You don’t have to own a property to profit from it
There are two types of quick-sale real estate investors: retailers and dealers. Retailers buy properties outright and sell them for a quick profit. Their risk is highest, but so is their potential reward. Retailers typically need substantial cash for a down payment and at least decent credit.
Dealers, by contrast, buy and sell contracts, not properties. They find bargain properties and sign purchase contracts with their sellers. Dealers then sell these purchase contracts to retailers, making a solid profit in the process. This is known as “assignment of contract.”
Usually, the only cash required is the earnest money to secure the deal. A good dealer can then flip the contract for a quick $1,000 to $3,000 without ever taking possession of the deed.
Use a double closing for greater profit potential
A double closing allows a dealer to earn a higher profit margin than an assignment of contract. With an assignment of contract, there is always potential that the deal will ultimately fall through.
The dealer is protected because she has already received her proceeds from the sale of the contract. But the retailer who buys the contract is wary of the deal falling through and will factor it into the price he is willing to pay.
With a double closing, the dealer assumes more risk because if the deal falls through, she receives nothing. However, with this greater risk comes a greater reward.
A double closing begins with the dealer signing a purchase contract with the property owner. Then the dealer signs a contract with the retailer, in which the retailer agrees to buy the property from the dealer at a higher price and deposits that amount in escrow. The property owner signs the deed to the dealer, who then signs it to the retailer.
The retailer then signs the loan documents, and the process is complete–the property owner is paid his asking price, and the dealer is paid the difference.
Be a scout–no cash or credit required
Scouts are a third type of real estate “flipper.” Instead of flipping actual properties or contracts, scouts flip information. Scouts face even less risk than dealers and have almost no cash or credit concerns. They simply gather information about distressed properties and sell it to interested dealers and retailers.

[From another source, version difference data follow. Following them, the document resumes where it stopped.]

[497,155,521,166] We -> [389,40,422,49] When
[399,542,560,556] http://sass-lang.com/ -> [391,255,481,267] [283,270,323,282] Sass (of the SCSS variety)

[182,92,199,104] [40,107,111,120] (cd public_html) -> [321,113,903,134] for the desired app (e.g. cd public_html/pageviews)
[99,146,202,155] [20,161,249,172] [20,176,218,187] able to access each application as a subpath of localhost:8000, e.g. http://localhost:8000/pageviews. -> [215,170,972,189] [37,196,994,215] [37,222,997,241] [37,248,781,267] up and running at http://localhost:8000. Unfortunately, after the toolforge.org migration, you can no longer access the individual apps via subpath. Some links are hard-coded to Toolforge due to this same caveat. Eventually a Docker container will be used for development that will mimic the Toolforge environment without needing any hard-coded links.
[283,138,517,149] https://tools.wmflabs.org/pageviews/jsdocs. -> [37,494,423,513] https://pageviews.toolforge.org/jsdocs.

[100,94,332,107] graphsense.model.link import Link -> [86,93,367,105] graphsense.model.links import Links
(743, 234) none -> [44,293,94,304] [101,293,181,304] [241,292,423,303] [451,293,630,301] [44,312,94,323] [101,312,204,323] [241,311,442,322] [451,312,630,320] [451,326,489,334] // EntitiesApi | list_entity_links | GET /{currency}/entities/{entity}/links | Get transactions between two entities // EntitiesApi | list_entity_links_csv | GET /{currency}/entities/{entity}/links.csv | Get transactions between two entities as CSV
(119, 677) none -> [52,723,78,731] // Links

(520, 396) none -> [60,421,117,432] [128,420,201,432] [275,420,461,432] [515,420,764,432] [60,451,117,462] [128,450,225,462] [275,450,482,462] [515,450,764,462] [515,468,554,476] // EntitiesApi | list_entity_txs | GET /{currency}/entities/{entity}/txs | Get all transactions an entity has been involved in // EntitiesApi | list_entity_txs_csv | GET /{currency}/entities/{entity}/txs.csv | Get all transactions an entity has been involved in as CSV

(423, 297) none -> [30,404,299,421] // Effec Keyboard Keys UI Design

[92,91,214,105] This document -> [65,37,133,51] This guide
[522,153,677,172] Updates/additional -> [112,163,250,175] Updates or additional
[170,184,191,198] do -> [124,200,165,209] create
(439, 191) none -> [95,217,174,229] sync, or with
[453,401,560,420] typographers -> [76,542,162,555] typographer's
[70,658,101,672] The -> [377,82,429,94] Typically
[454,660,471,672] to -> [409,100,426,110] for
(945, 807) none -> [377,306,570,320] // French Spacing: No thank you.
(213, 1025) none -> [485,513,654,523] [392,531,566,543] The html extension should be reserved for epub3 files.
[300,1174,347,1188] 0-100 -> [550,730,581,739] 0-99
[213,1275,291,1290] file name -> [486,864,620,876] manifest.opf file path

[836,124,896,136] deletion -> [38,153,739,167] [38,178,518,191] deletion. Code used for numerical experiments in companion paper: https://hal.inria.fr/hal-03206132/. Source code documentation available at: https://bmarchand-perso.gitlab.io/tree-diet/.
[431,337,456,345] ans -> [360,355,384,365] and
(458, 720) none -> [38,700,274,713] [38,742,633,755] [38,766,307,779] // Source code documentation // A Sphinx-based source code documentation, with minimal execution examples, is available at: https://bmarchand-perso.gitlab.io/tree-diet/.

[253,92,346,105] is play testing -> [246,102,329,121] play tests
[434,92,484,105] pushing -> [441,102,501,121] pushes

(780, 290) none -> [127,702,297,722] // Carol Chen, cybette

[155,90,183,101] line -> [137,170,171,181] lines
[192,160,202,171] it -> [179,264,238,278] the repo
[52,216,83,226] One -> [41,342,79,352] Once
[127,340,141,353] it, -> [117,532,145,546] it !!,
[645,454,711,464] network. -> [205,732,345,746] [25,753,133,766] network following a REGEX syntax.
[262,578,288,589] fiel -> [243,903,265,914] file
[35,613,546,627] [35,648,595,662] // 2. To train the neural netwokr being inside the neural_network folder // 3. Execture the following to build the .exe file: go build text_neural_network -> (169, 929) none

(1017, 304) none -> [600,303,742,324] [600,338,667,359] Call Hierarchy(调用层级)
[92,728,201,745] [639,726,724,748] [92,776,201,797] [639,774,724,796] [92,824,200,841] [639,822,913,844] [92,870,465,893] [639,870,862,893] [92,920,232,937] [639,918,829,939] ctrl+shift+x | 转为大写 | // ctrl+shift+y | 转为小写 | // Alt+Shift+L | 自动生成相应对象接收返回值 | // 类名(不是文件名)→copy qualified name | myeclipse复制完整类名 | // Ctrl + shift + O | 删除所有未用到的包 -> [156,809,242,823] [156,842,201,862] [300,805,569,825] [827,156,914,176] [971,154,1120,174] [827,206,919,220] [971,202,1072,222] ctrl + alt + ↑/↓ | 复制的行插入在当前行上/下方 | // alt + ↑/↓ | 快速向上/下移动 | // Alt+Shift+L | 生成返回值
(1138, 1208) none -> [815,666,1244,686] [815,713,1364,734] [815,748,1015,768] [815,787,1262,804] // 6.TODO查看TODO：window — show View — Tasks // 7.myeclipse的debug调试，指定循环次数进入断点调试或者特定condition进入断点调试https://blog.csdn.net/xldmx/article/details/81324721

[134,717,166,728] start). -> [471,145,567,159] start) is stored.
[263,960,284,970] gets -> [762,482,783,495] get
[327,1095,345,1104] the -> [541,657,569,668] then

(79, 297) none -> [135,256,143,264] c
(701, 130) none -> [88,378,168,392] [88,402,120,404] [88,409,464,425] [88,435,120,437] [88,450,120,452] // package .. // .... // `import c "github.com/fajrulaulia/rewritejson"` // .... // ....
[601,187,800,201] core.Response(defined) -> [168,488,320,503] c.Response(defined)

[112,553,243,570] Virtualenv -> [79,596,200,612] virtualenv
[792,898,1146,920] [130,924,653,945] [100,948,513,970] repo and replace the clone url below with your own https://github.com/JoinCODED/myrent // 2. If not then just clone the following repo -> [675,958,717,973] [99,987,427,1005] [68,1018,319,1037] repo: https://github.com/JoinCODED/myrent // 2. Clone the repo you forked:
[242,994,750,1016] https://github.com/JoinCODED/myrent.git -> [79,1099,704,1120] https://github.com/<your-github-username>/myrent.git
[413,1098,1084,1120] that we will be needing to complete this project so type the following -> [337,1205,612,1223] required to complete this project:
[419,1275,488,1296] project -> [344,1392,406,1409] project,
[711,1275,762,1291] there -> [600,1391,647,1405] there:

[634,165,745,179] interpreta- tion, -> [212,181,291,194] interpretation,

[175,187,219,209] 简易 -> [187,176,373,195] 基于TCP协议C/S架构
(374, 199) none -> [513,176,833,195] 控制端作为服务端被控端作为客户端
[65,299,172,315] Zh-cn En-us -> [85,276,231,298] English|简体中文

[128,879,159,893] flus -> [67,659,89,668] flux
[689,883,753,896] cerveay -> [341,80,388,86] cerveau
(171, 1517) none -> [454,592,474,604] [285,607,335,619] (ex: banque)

In effect, scouts do the dirty work for real estate investors, and investors are willing to pay them handsomely for doing it. Typically a scout will gather the following data on a potential deal:
i) The owner’s name and contact information
ii) The asking price
iii) Information about the mortgage and whether payments are current
iv) Outstanding liens on the property
v) A photograph of the house
vi) Pertinent information about the owner’s motivation to sell (i.e. is he in the middle of a divorce, foreclosure, job transfer, etc.)